CS 378: Information Systems

Spring 1999

Assignment 4 (10 points)

Clustered and Unclustered B+ Tree Indexes

Due Wednesday March 24 by NOON

Using the code provided in the cs378/hw4 directory and discussed in class, you will run a series of experiments that measure the I/O costs (ie. number of read operations) of clustered and unclustered B+ tree indexes.

The driver program in cs378/hw4 creates an index into the movies database with the number of votes being the key. It provides an example of using the index to perform a query where the key equals 116.

An unclustered index can be created by reading in the "movies" file, which has the records sorted by title. The records having the same number of votes are distributed throughout this file. A clustered index can be created by reading in the "movies2" file, which has the records sorted by the number of votes. For this file, the records having the same number of votes are located next to each other.

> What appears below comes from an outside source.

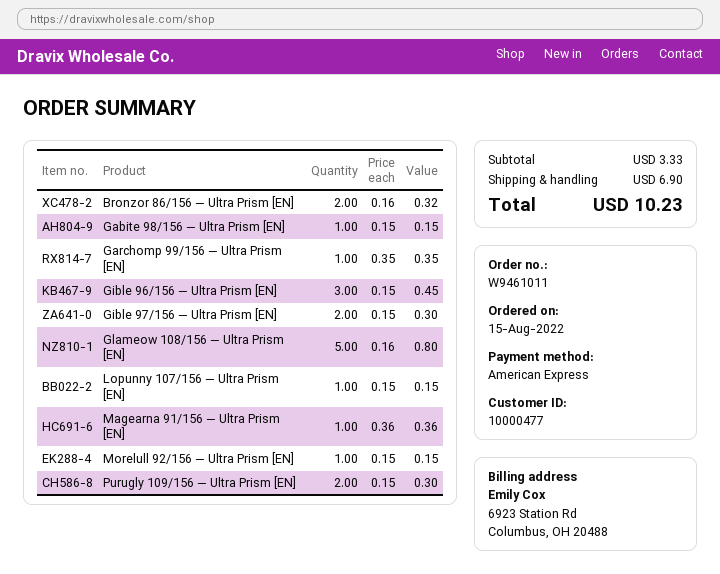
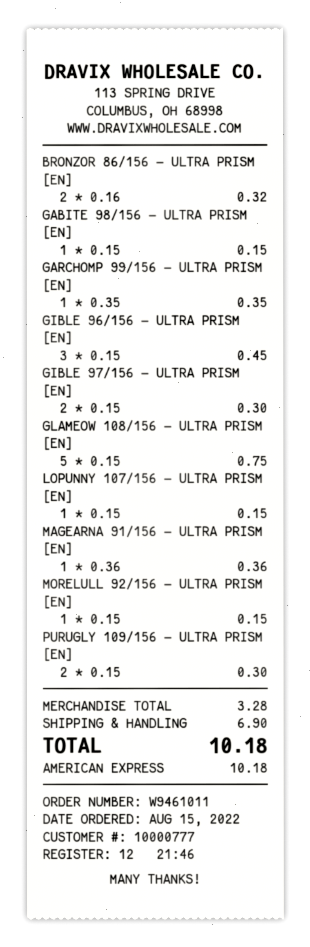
customer number: 10000477 -> 10000777
Glameow 108/156 — Ultra Prism [EN]: 5 x 0.16 = 0.80 -> 5 x 0.15 = 0.75
subtotal: 3.33 -> 3.28
total: 10.23 -> 10.18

For your experiments, you should run at least 5 trials with the clustered index and 5 trials with the unclustered index. The number of matches for each query should range from 1 to 100. To display your results, graph your data so that the number of matches is indicated by the x-axis and the number of read operations is indicated by the y-axis. You may draw the graph by hand if it is neatly done. Be sure your caption describes the circumstances of your results!

Finally, prepare a report that describes your results, explains them, and draws conclusions from them. Your explanation of the performance difference between a clustered index and an unclustered index should include detailed examples of what happens during a retrieval under both cases. The benefit of B+ trees should also be placed in the context of other retrieval methods including the sequential search and the binary search. When forming your conclusions, make sure you carefully qualify when your conclusions hold. Keep in mind that empirical results do not prove anything, but, when combined with a solid explanation, they provide powerful support to your conclusions.

A good report will be approximately 1 single-spaced page. The grade for this assignment will strongly depend on the lucidity, detail, and conciseness of your report.

Submission

Turn in your report accompanied with the graph of your results.